FRAPS show fps, record video game movies, screen capture software


----------



## OctoCore (26. Dezember 2011)

*AW: Aufnahme Programm für PC Games*

Oder Afterburner.


----------



## meyvin123 (26. Dezember 2011)

*AW: Aufnahme Programm für PC Games*

Fraps zieht zu ciel Leistung.
Afterburner von MSI?


----------



## i3810jaz (27. Dezember 2011)

*AW: Aufnahme Programm für PC Games*

Probiere mal Bandicam aus: Bandicam - Best Game Recording Software, Game Video Recorder, Game Screen Capture, Desktop Screen Recorder (10Min Aufnahme Demo) (+Wasserzeichen und weniger funktionen)
Wenn du nichts zahlen willst: Video Games, Xbox Games, PC Games, Computer Games, PS2 Games, and PS3 Games at WeGame.com (Kannst du auch kostenpflichtig erweitern.) oder Xfire - Gaming Simplified (ob es da Zusatzinhalte gibt die was kosten oder ähnliches weis ich nicht.)

[Achtung]: Gratisprogramme machen oft sehr große Aufnahmedateien. (ich glaube MSI Afterburner ist da am schlimmsten)


----------



## OctoCore (28. Dezember 2011)

*AW: Aufnahme Programm für PC Games*



meyvin123 schrieb:


> Fraps zieht zu ciel Leistung.
> Afterburner von MSI?


 
Genau das!


----------



## ChaoZ (28. Dezember 2011)

DXtory.
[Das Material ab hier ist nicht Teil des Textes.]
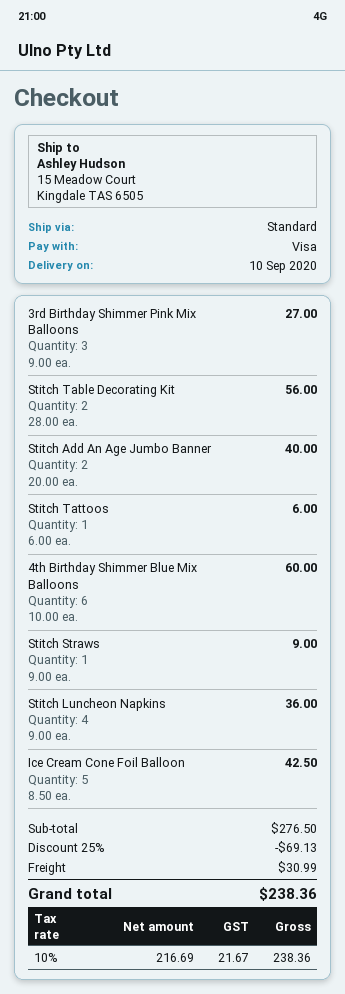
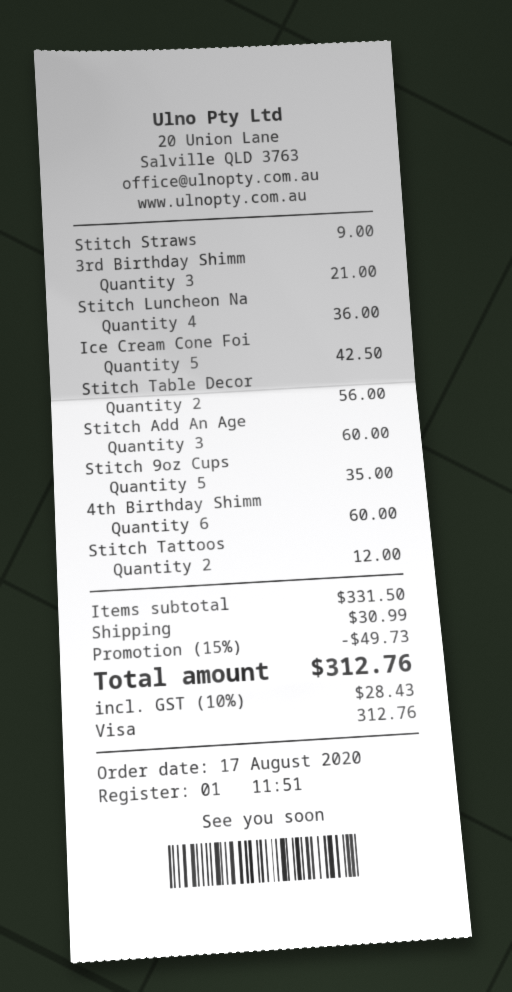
3rd Birthday Shimmer Pink Mix Balloons: 3 for 27.00 -> 3 for 21.00
Stitch Add An Age Jumbo Banner: 2 for 40.00 -> 3 for 60.00
Stitch Tattoos: 1 for 6.00 -> 2 for 12.00
Stitch 9oz Cups: none -> 5 for 35.00
subtotal: 276.50 -> 331.50
discount: 25% = 69.13 -> 15% = 49.73
tax: 10% = 21.67 -> 10% = 28.43
total: 238.36 -> 312.76

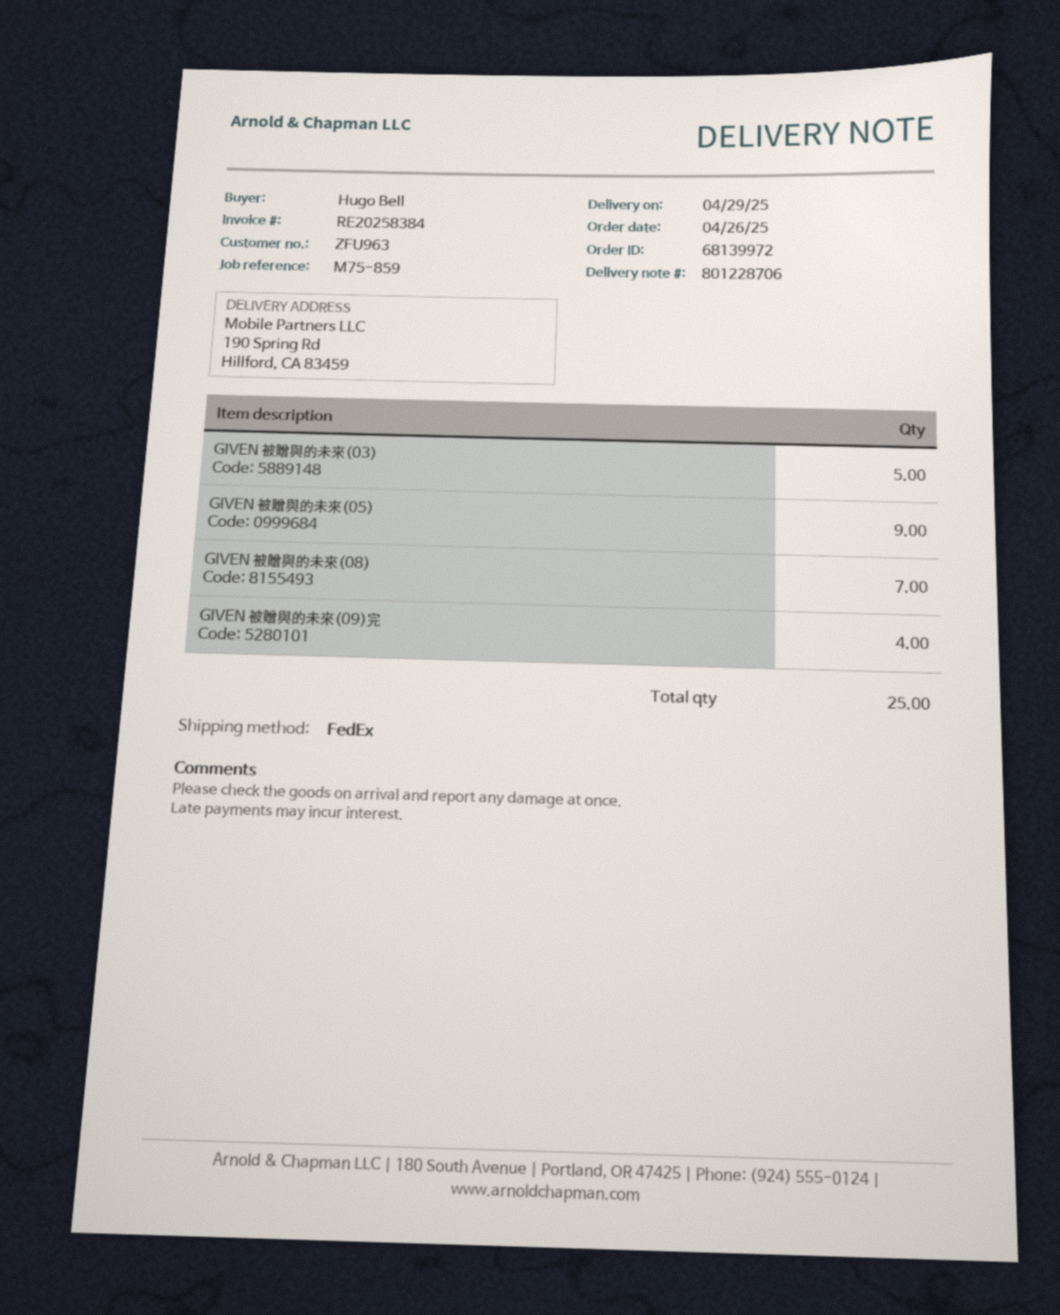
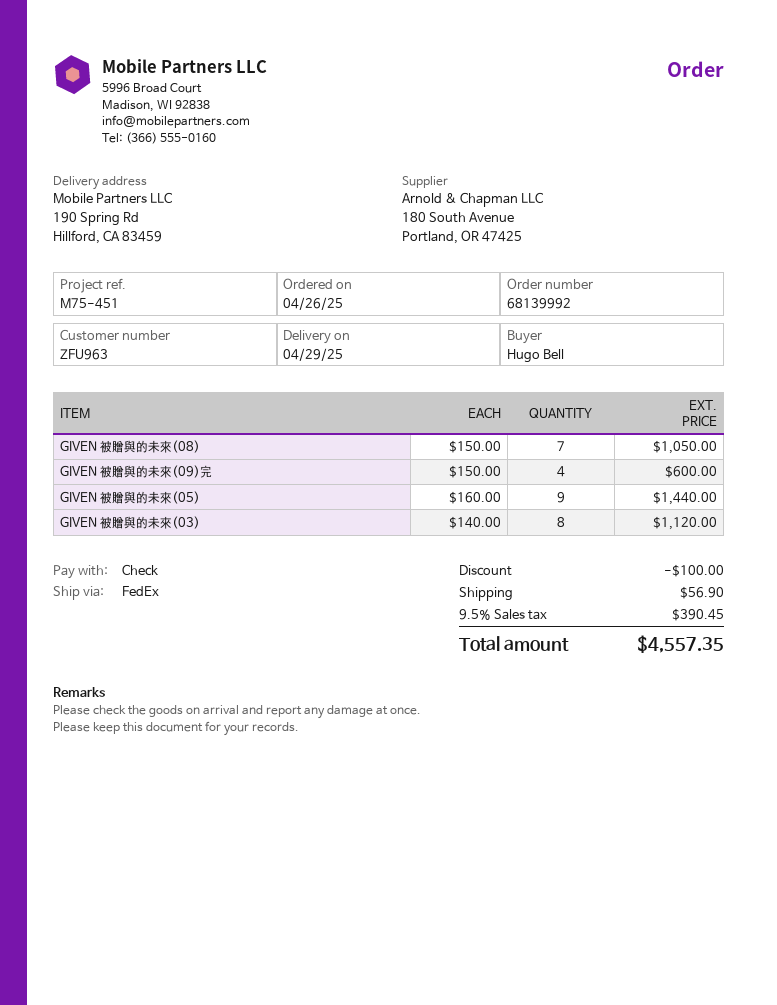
order number: 68139972 -> 68139992
reference: M75-859 -> M75-451
GIVEN 被贈與的未來(03): 5 -> 8

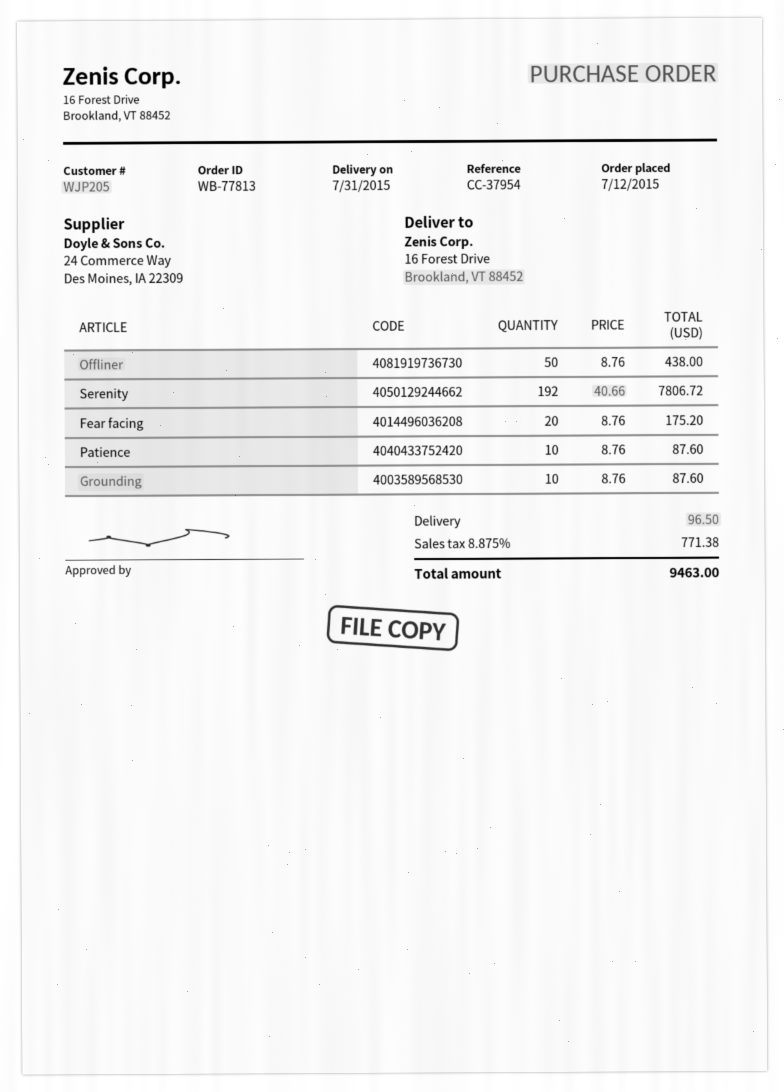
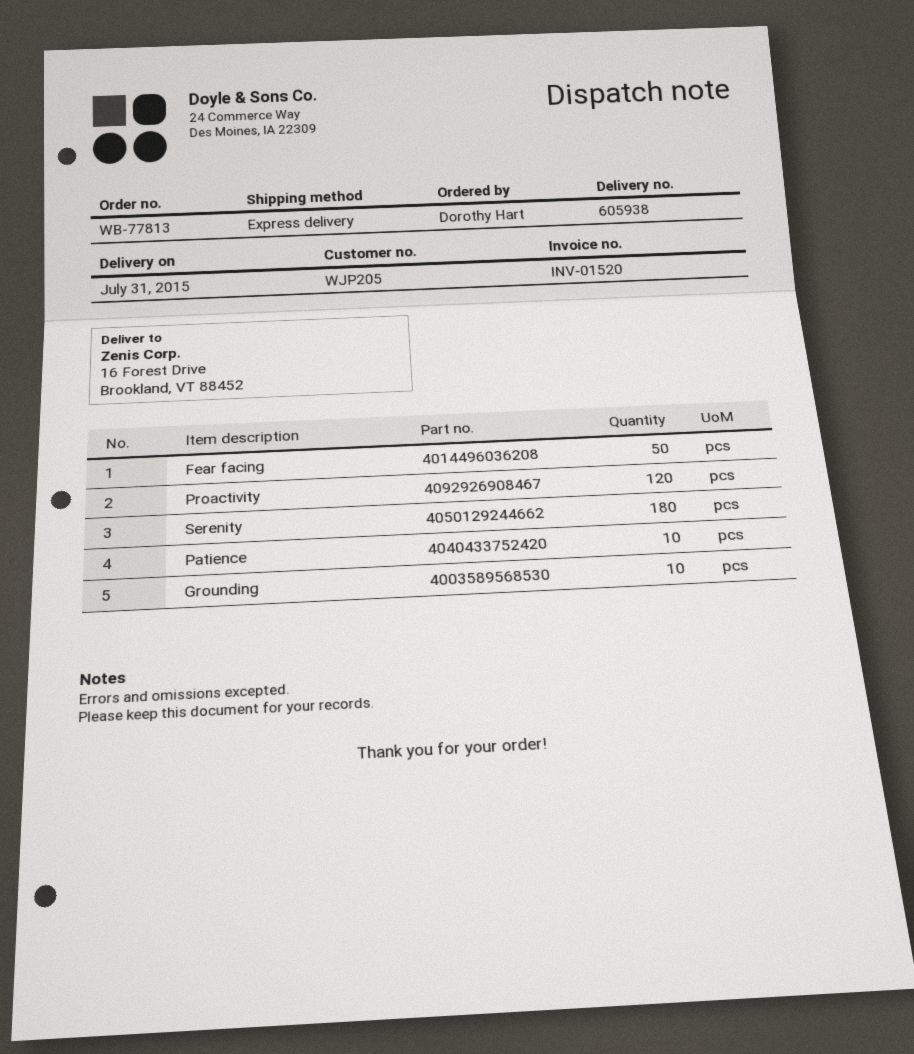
Offliner: 50 -> none
Serenity: 192 -> 180
Fear facing: 20 -> 50
Proactivity: none -> 120

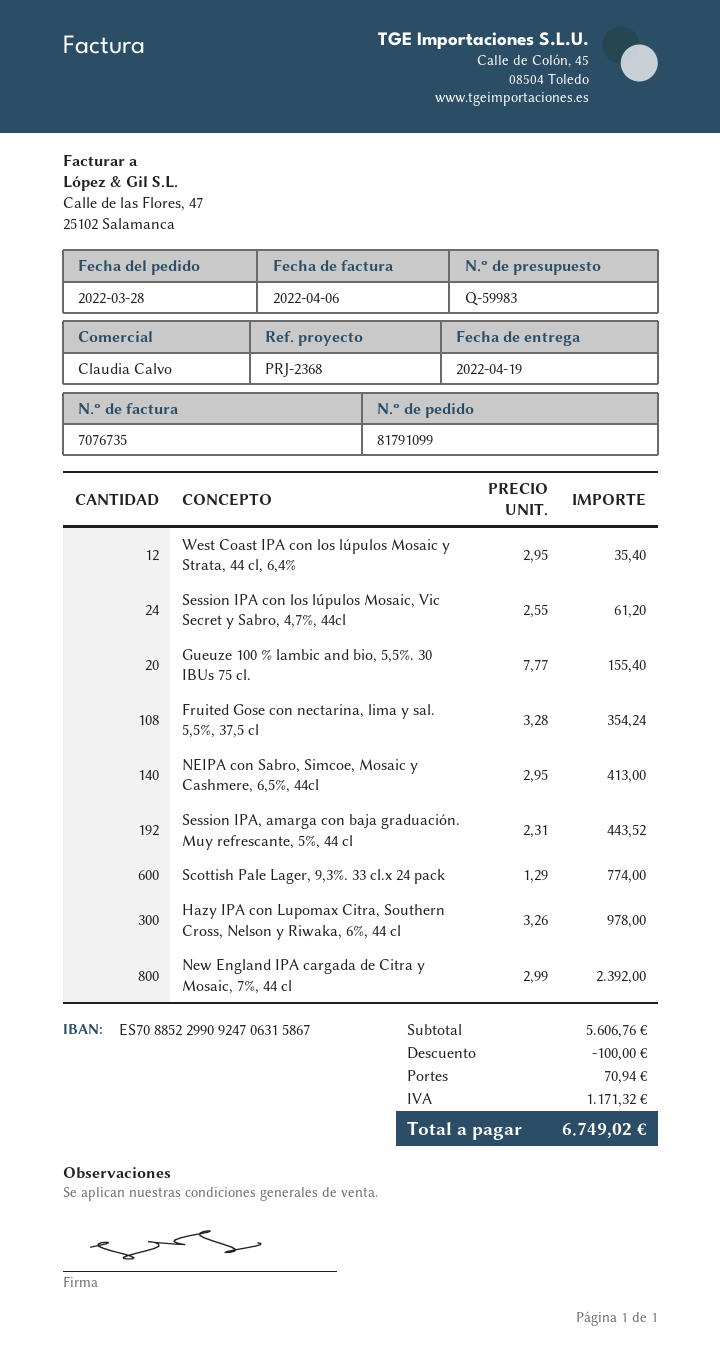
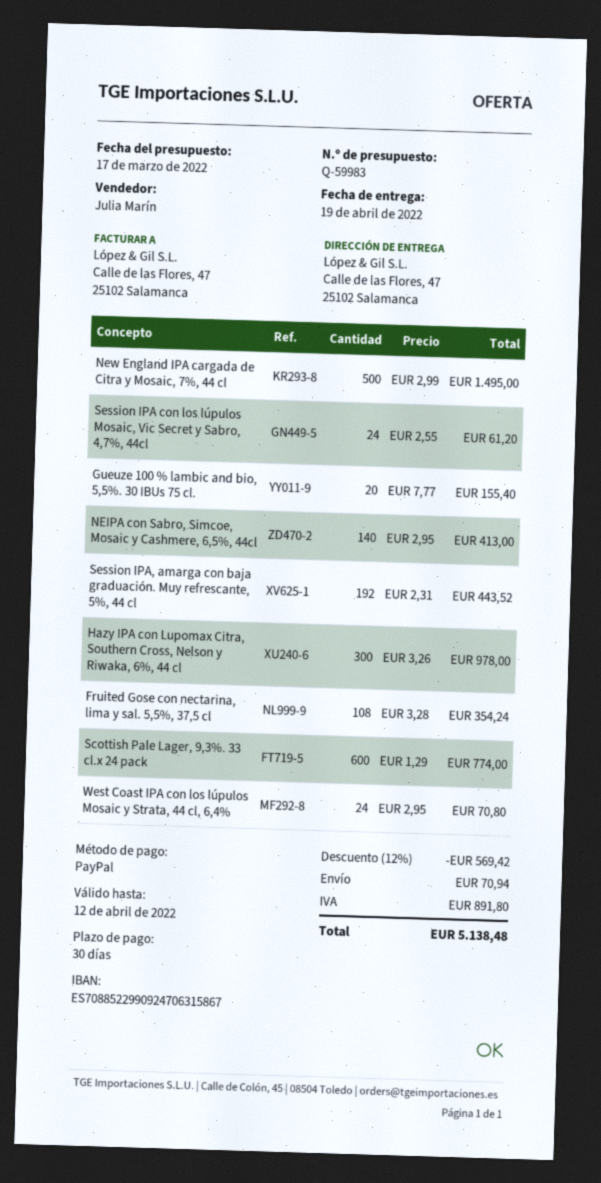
sales rep: Claudia Calvo -> Julia Marín
West Coast IPA con los lúpulos Mosaic y Strata, 44 cl, 6,4%: 12 x 2.95 = 35.40 -> 24 x 2.95 = 70.80
New England IPA cargada de Citra y Mosaic, 7%, 44 cl: 800 x 2.99 = 2392.00 -> 500 x 2.99 = 1495.00
discount: 100.00 -> 569.42
tax: 1171.32 -> 891.80
total: 6749.02 -> 5138.48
Kostet einmalig etwas, ist das Geld aber Wert. Der Vorteil Fraps gegenüber ist, dass es sehr Ressourcenschonend ist. Zieht bei BF3 nur ca. 5-10 fps.


----------



## Robonator (28. Dezember 2011)

*AW: Aufnahme Programm für PC Games*

Naja aber hat DXtory auch die Qualität die Fraps bringt?


----------